I guess guile emacs is still alive? I should really try installing it


Guile-Emacs is no longer alive. The only other project similar since then has been remacs, but that aimed to replace the C core, not elisp. It also lost momentum. I believe adding parallelism to elisp will be more feasible and successful than another rewrite. It's not a bad language really.


I wonder if it would be possible to automatically rewrite the elisp code to whatever new runtime was chosen? Assuming the new language is still more-or-less a Lisp ... maybe?


The issue is always the parts where the two language semantics differ too much. And then, you usually have too much legacy code that would be impacted by changes in those areas. That's the hard part.

You lost when that code lies beyond some organizational boundary, e.g., a separate project that has is too big in its own right to refactor in one go, or where the maintainers have sufficient clout to resist such a change. Such a transformation would effectively entail a fork of that project.


guile-emacs has atrocious string performance


The author discusses essentially this option in "A jumping off point."


WebWorkers are not very useful as a result. The communication overhead of copying data between two memory spaces usually dwafs any apeedups you could get from doing the work in parallel.

It's easier to implement as a language and runtime, but to get truly high performance on today's many thread many core machines you need shar d memory concurrency more like Java


> to get truly high performance on today's many thread many core machines you need shared memory concurrency more like Java

JavaScript supports shared memory concurrency.

Shared memory¹ is available in browser WebWorkers these days.²

Atomic ops for building multi-threaded data structures³ are available too⁴.

Including primitives for thread synchronisation⁵⁶ used by mutexes, condvars, producer-consumer queues, etc.

¹ https://developer.mozilla.org/en-US/docs/Web/JavaScript/Refe...

² https://caniuse.com/sharedarraybuffer

³ https://developer.mozilla.org/en-US/docs/Web/JavaScript/Refe...

https://caniuse.com/mdn-javascript_builtins_atomics

https://developer.mozilla.org/en-US/docs/Web/JavaScript/Refe...

https://caniuse.com/mdn-javascript_builtins_atomics_wait


Arrays of bytes are practically useless in Javascript.
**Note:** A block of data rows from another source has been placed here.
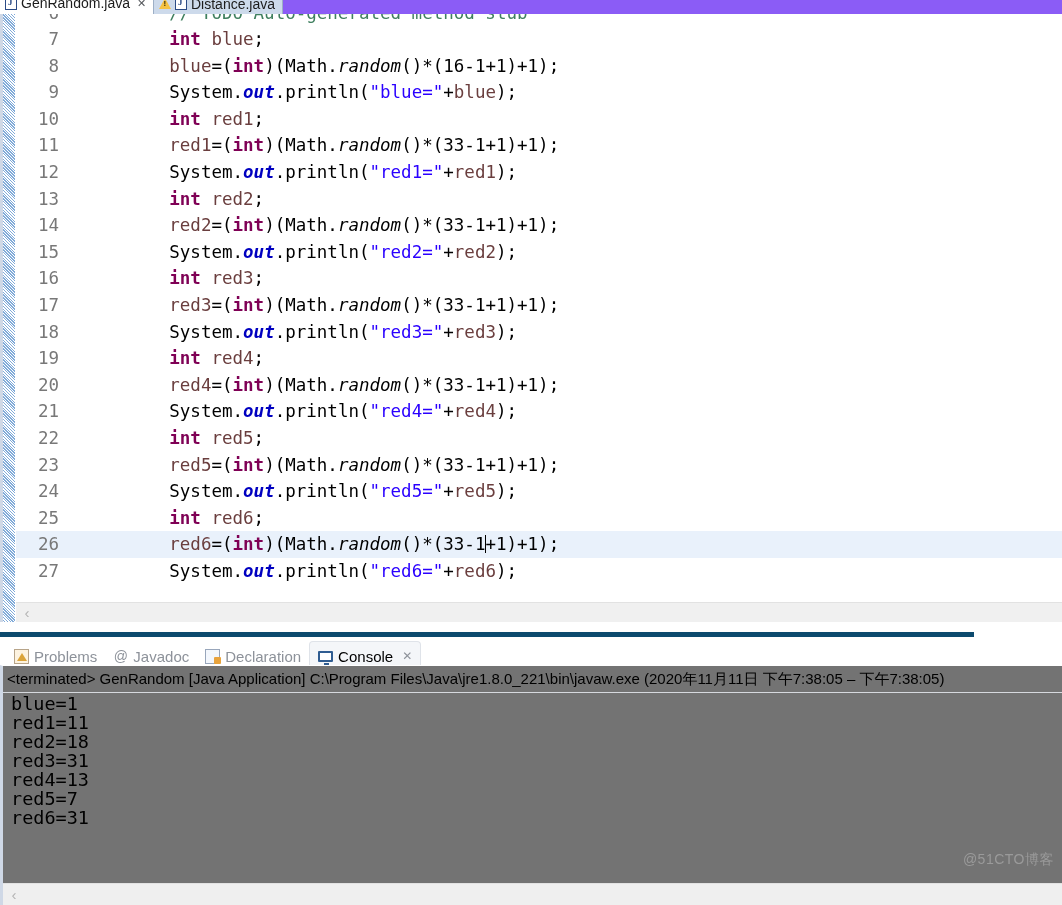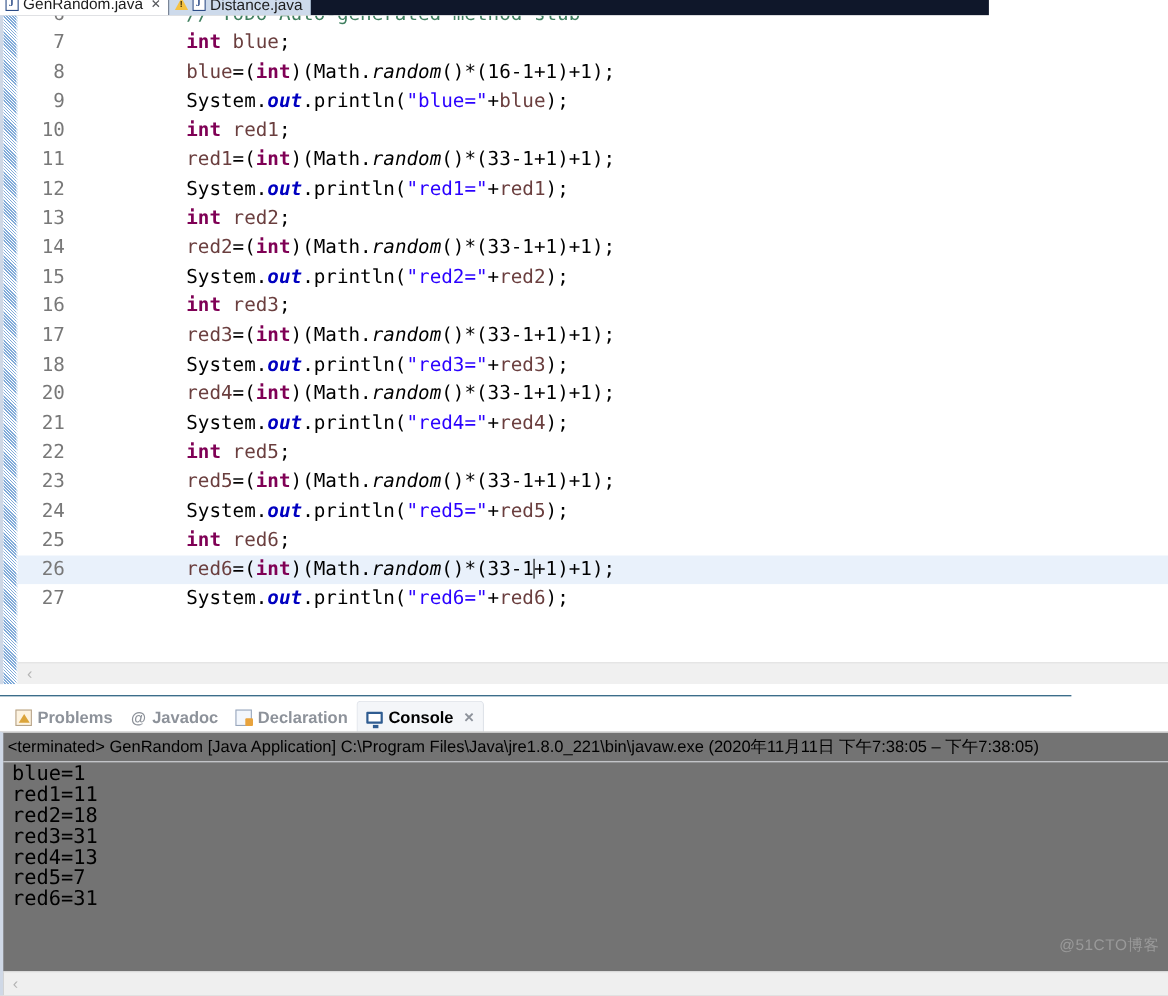"GenRandom.java" .editor-tabbar { background: #0f172a -> #8b5cf6; width: 899px -> 1062px }
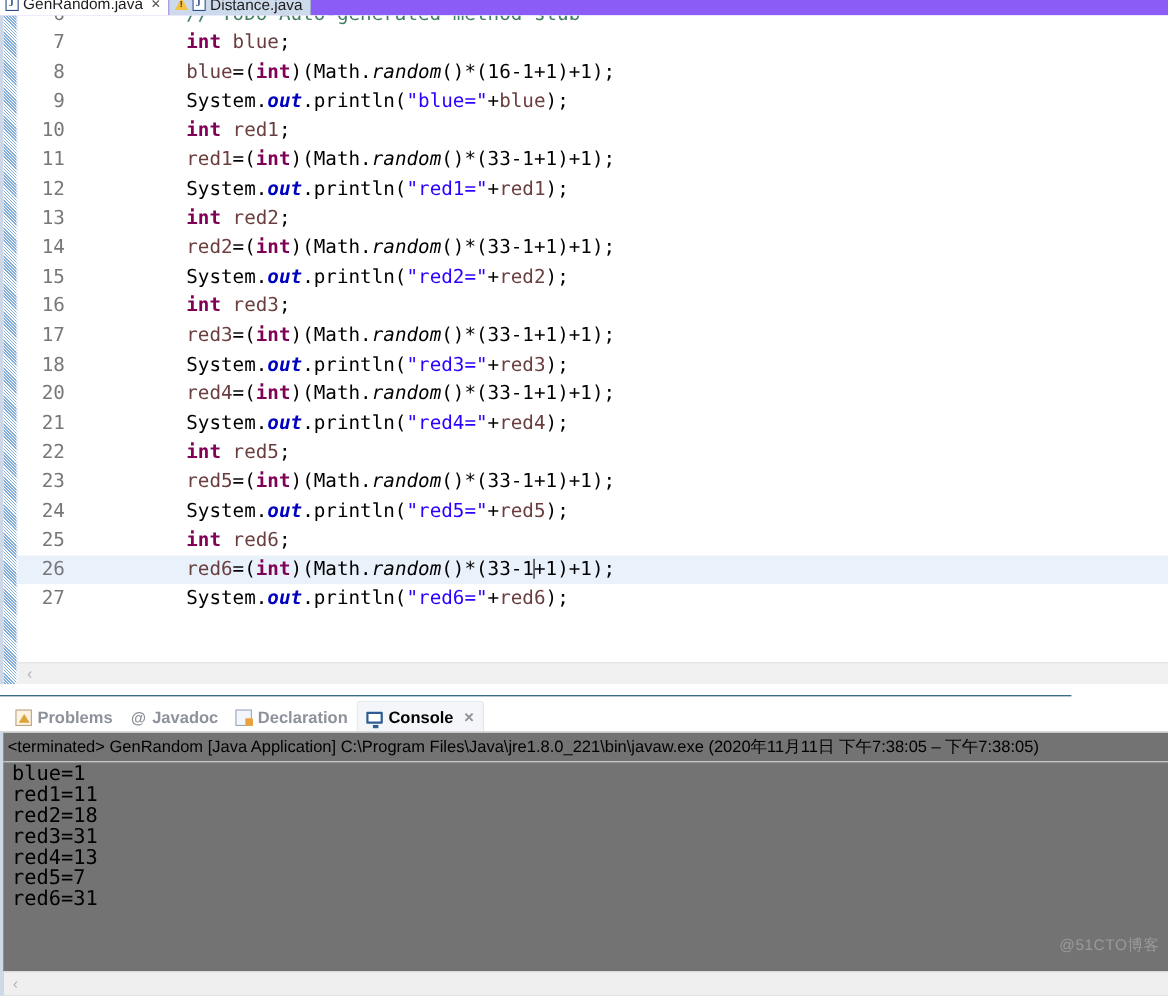"19" div.code-row { html: none -> <div><span>19</span><span><span> </span><span>int</span><span> </span><span>red4</span><span>;</span></span></div> }
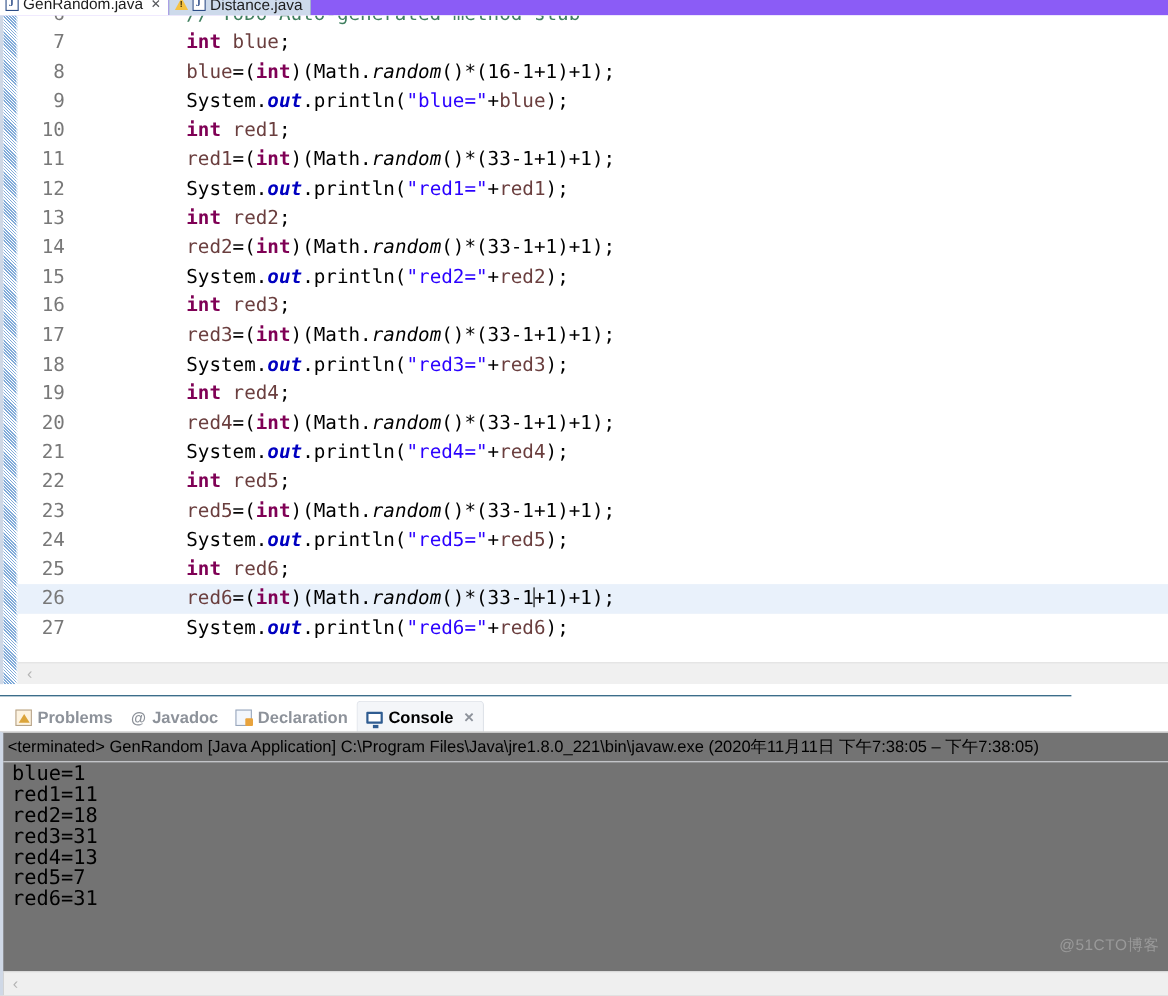"Problems" .view-tabbar { border-top: 1px solid #0c4a6e -> 5px solid #0c4a6e; font-weight: bold -> none }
And the message passing system for NodeJS workers is almost as useless because it's just as alien to the rest of the javascript normal people write as shared byte arrays is. What we needed was message passing implemented as an async operation that awaited a response. Bidirectional emit() operations don't scale.

If you were building something on top of them using wasm then you probably wouldn't even know what the primitive was. But we're not. We're writing Javascript, and it's a damned shame.

When someone takes a really long time to make a really bad solution, there's frequently not enough group will to correct the issue. This will be the bullshit we are stuck with for the next ten years.


True, they are of limited usefulness, but in Emacs you could (probably) make them more useful over time by exposing more and more sharing -- but (I'm again guessing, don't know Emac's insides) it might be easier/safer to start sharing nothing, then work on sharing as much as possible, rather than start with full sharing and then try to make everything work.